Probably some kind of predator wasp. If so they are after some kind of insect in your lawn. Could be grubs, caterpillars, bettles, spiders etc.). Treating for those insects will likely tell the wasp to look elsewhere for food. However they are beneficial to controlling insect populations and typically don't bother you.


----------



## dicko1 (Oct 25, 2019)

The only thing I fear more than yellow jackets are baldfaced hornets. Those guys are pure concentrated evil.

A picture of the bugs would be really helpful


----------



## qam1 (Oct 23, 2020)

First there are Dragonfly species that are smaller and are brownish in color, I have a whole bunch who love hanging out in my lawn. Make sure your are not misidentifying them. Dragonflies are good and you don't want to kill them.

Assuming they are wasp, are they huge? Like Murder Hornet size. Then they are Cicada Killer Wasp. If so, since Cicadas are almost gone for the season, and the Cicada Killer will follow, there's really no point in doing anything besides waiting them out.

Other wasp, as mentioned above, they could be after your army worms. Generally non-hornet type wasp will leave you alone unless you are threatening its nest or messing with it. Social Wasp like Hornets should be coming to the end of their cycle and the workers will all die out soon so again it might be best just to wait them out. Same with non-social wasp, if you have seasons down there and don't have wasp all year in DFW then just let nature take its course.


----------



## DFW245 (Jul 23, 2021)

After a decent amount of research and googling lol Looks like they are paper wasps. And a couple of them are brownish red all over. Growing up we called those, Red Jackets. But those are few and far between. Mainly the little dark brownish reddish and yellow with black wings are what mainly flies around. The cicada killers i know of, have left. But these, given that there is a nest nearby somewhere on the neighbors house im sure, seem to have an infatuation with my lawn. And there are literally dozens of them. Ranging in all sizes but mainly the adults are at most a half inch. No burrows in my lawn and no holes. Just wasps with no noticeable nest. HOC 1".


----------



## Guerra (Jul 16, 2021)

Did you happen to put down grub/armyworm treatment recently?

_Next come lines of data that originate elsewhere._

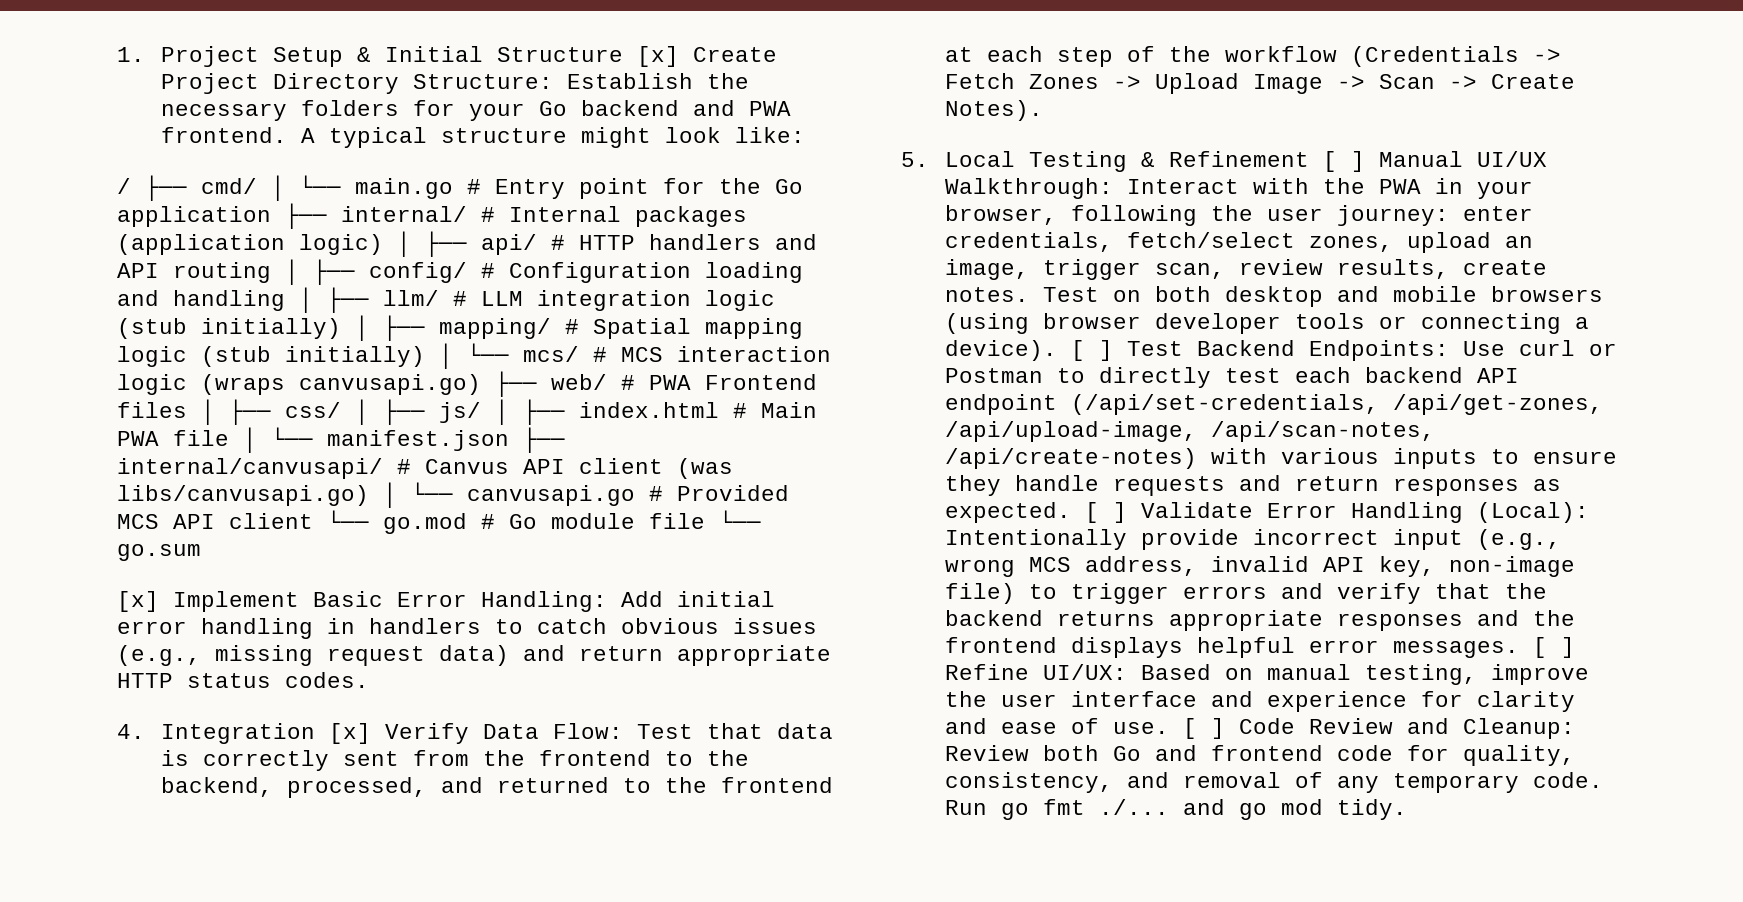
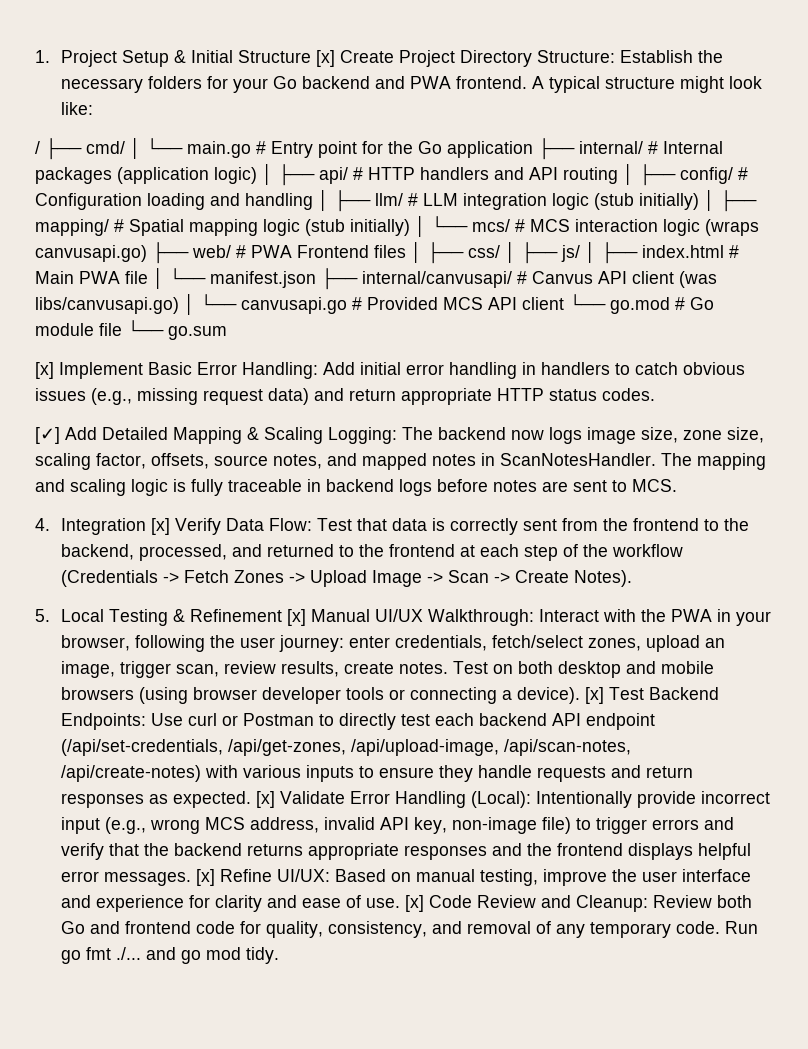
+ [✓] Add Detailed Mapping & Scaling Logging: The backend now logs image size, zone size, scaling factor, offsets, source notes, and mapped notes in ScanNotesHandler. The mapping and scaling logic is fully traceable in backend logs before notes are sent to MCS.
- 5. Local Testing & Refinement [ ] Manual UI/UX Walkthrough: Interact with the PWA in your browser, following the user journey: enter credentials, fetch/select zones, upload an image, trigger scan, review results, create notes.
+ 5. Local Testing & Refinement [x] Manual UI/UX Walkthrough: Interact with the PWA in your browser, following the user journey: enter credentials, fetch/select zones, upload an image, trigger scan, review results, create notes.
- [ ] Test Backend Endpoints: Use curl or Postman to directly test each backend API endpoint (/api/set-credentials, /api/get-zones, /api/upload-image, /api/scan-notes, /api/create-notes) with various inputs to ensure they handle requests and return responses as expected.
+ [x] Test Backend Endpoints: Use curl or Postman to directly test each backend API endpoint (/api/set-credentials, /api/get-zones, /api/upload-image, /api/scan-notes, /api/create-notes) with various inputs to ensure they handle requests and return responses as expected.
- [ ] Validate Error Handling (Local): Intentionally provide incorrect input (e.g., wrong MCS address, invalid API key, non-image file) to trigger errors and verify that the backend returns appropriate responses and the frontend displays helpful error messages.
+ [x] Validate Error Handling (Local): Intentionally provide incorrect input (e.g., wrong MCS address, invalid API key, non-image file) to trigger errors and verify that the backend returns appropriate responses and the frontend displays helpful error messages.
- [ ] Refine UI/UX: Based on manual testing, improve the user interface and experience for clarity and ease of use.
+ [x] Refine UI/UX: Based on manual testing, improve the user interface and experience for clarity and ease of use.
- [ ] Code Review and Cleanup: Review both Go and frontend code for quality, consistency, and removal of any temporary code.
+ [x] Code Review and Cleanup: Review both Go and frontend code for quality, consistency, and removal of any temporary code.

Similar as you described I have been seeing a lot of wasps (yellow and red) buzzing around my lawn.
At first I thought that they were getting a drink of water off the dew on the grass.

Until I saw a wasp carrying an armyworm.

I recently put down Spectracide Triazicide Granules. It appears that the wasps are hunting dying/dead worms from the lawn.

It took some time but I was able to snap pictures.


----------